=== Section Start ===

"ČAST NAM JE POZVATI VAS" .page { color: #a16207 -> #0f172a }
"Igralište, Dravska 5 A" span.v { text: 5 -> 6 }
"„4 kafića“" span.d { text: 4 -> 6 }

=== Section End ===
=== Section Start ===

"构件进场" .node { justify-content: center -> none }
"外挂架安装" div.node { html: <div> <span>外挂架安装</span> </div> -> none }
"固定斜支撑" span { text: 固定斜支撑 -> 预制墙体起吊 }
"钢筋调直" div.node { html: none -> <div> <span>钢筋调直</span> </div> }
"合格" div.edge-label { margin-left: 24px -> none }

=== Section End ===

■ **About this exercise**
Give back, word for word, only the lines above from the line holding "NAM JE POZVATI" to the line holding "text: 4 -> 6", both included.

■ **Result**
"ČAST NAM JE POZVATI VAS" .page { color: #a16207 -> #0f172a }
"Igralište, Dravska 5 A" span.v { text: 5 -> 6 }
"„4 kafića“" span.d { text: 4 -> 6 }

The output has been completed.